Dans un monde idéal, tout en haut de la montagne, les champignons se trouvent et se cuisent tout seuls.

Pas besoin de les préparer, suffit de les cueillir et de les manger.

Dans un monde idéal, tout en haut de la montagne, il fait toujours beau et chaud.

Dans l’idéal, on ne part pas à la montagne à l’improviste, on emporte de quoi faire face à la nature encore vierge. La nature, elle, n’a rien préparé pour éviter son viol. À croire qu’elle aime ça.





 

Donc : direction le marchand d’accessoires sportifs en tous genres.

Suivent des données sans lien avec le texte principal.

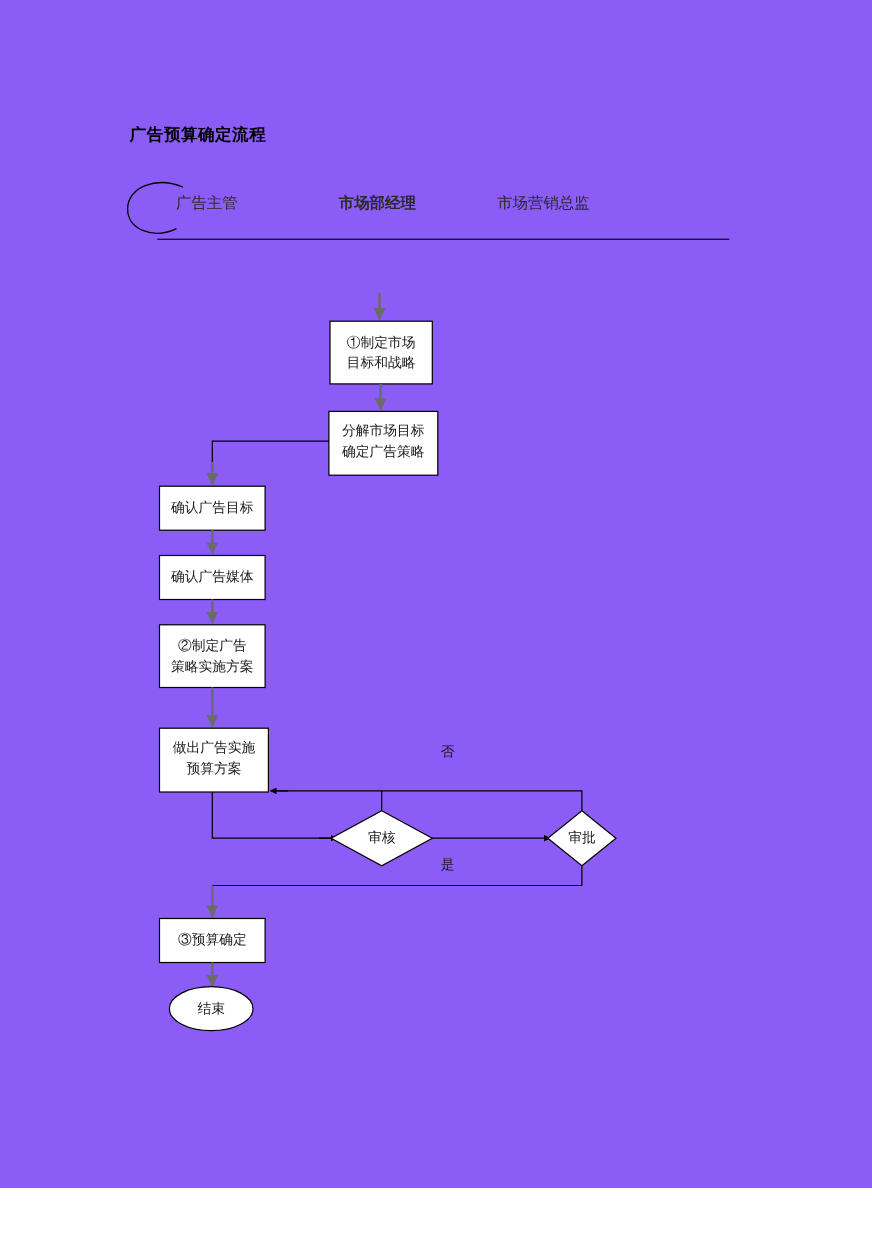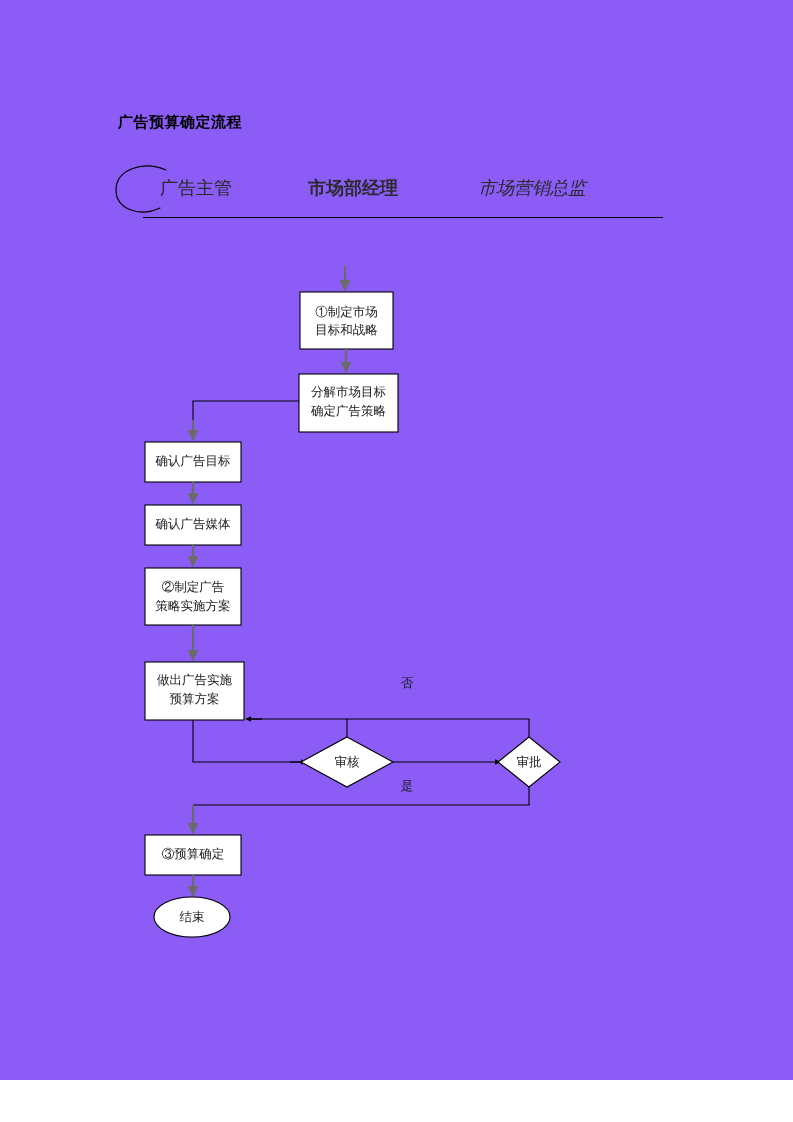--- a/index.html
+++ b/index.html
@@ -30,7 +30,7 @@
   }
   .lane-label {
     position: absolute;
-    font-size: 18px;
+    font-size: 14px;
     color: #2a2a2a;
     white-space: nowrap;
     top: 176px;

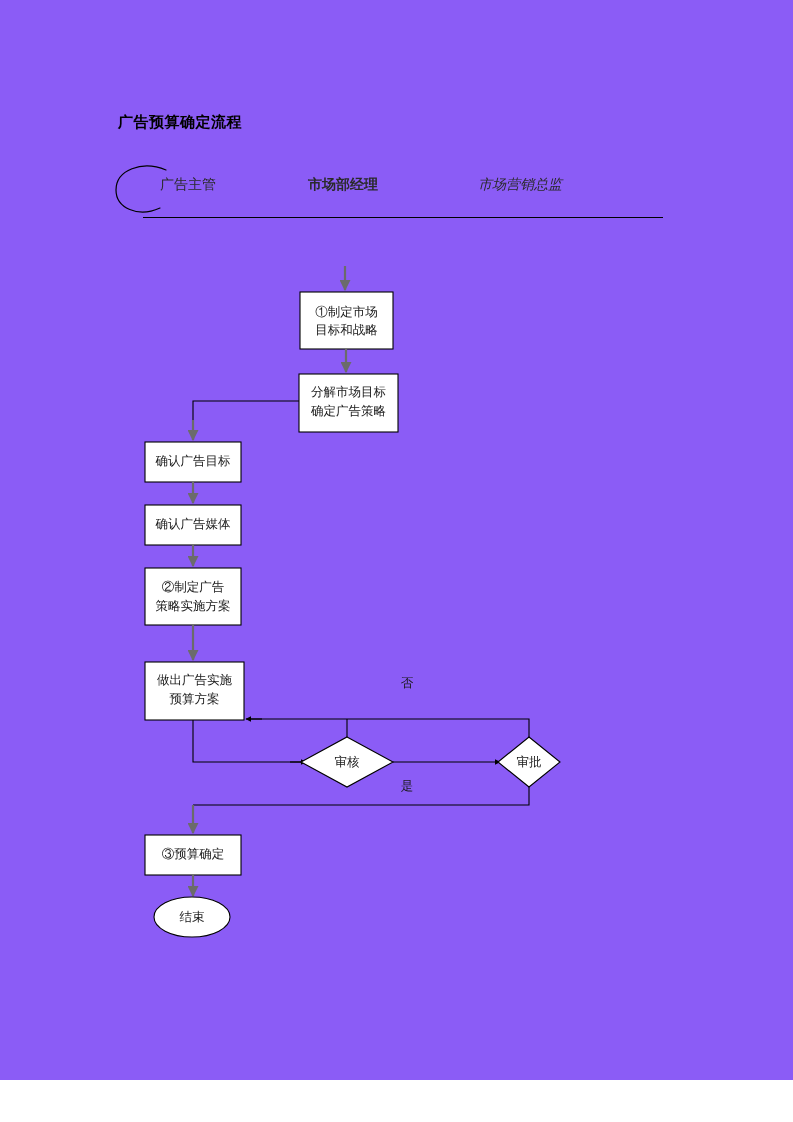--- a/index.html
+++ b/index.html
@@ -37,7 +37,7 @@
   }
   #lane-label-0 { left: 160px; }
   #lane-label-1 { left: 308px; font-weight: bold; }
-  #lane-label-2 { left: 478px; font-style: italic; }
+  #lane-label-2 { left: 452px; }
   #header-rule {
     position: absolute;
     left: 143px;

Histoire de se payer une bonne grosse survie dans les dénivelés ronds et inhabités de l’Auvergne profonde !

 

C’est comme une immense épicerie où sont vendus - triés - des bicyclettes de compétition, des paniers de basket, des ballons de foot, des clubs de golf, des chaussettes de tennis, des slips de curling et des tentes de toutes tailles, à la grande différence qu’une masse considérable d’ennuyés chroniques campe littéralement dans ce genre de magasin afin d’user et d’abuser des jeux divers et variés mis à disposition du grand public afin de faire un essai avant d’avoir à se décider d’acheter ce magnifique ballon de football dédicacé sur un coup de tête. Ils vont, viennent, courent, batifolent, chutent, se relèvent, recommencent ; sans se soucier de ce qui peut se trouver devant, sous, sur ou entre les chaussures plus tellement neuves qui se font violemment essayer depuis une bonne demi-heure. 

On les vire à l’heure de la fermeture, mais on sait pertinemment qu’il reviendront demain dès l’aube pour terminer ce fameux tournoi de ping-pong commencé dans la matinée. Ces gens n’achètent le matériel qu’une fois détruit et/ou invendablement usé, lequel ne passera ni par la case « avez-vous la carte de fidélité ? », ni par la case « comment diable vais-je caser tout ça dans le coffre de la pauvre Clio de ma femme ? » ce qui est rudement pratique pour le magasin. (Il fallait bien que quelqu’un le dise.)

L’idéal, ce serait de venir prendre ce dont on a besoin pour randonner, de payer ce qu’il faut pour randonner, de partir randonner, de ne pas hésiter entre le pantalon marron clair ou marron foncé, ne pas cogiter inconsidérément sur la taille de la lampe à dynamo, celle qui est à la maison, quand la carte de fidélité demande si vous avez vu la caissière.

Toujours est-il que la réalité depuis un moment a pris tellement de distance avec l’idéal que rien de tel pour recoller les morceaux qu’une randonnée qui va bien.





 

La randonnée c’est l’idéal : ça n’a pas d’autre but que de marcher devant soi. 

Quand on part en randonnée on ne part pas quelque part. On part. C’est l’idéal parce qu’on est seul sous les arbres majestueux mais sur le tapis de feuilles et de branches toutes aussi mortes les unes que les autres : pile entre les deux en fait. Les arbres nous écrasent, écrasons leurs feuilles.

Quand la moindre loi est abolie par la solitude du voyage, quand la civilisation pétaradante a un écho frissonnant qui remonte l’échine de la vallée, parcours la moindre courbe de la Terre pour rappeler à une oreille qu’elle est juste à côté, l’idéal aussi est juste à coté.





 

Dans un monde idéal, la randonnée serait permanente, sans retour social. 

On se perdrait totalement dans les montagnes (ou les volcans, mais qu’est-ce que ça peut bien foutre ?) de l’Auvergne profonde.

 

Dans un monde idéal, tout en haut de la montagne, on n’est ni mort de faim, ni tenté de manger les champignons crus sans prendre la peine de les arracher, ni mort de froid, ni tenté de creuser un terrier dans la terre chauffée toute la sainte journée par le soleil pour espérer au moins tenir cette nuit.

 

Dans un monde idéal, tout en haut de la montagne, mon téléphone, il a toujours du réseau.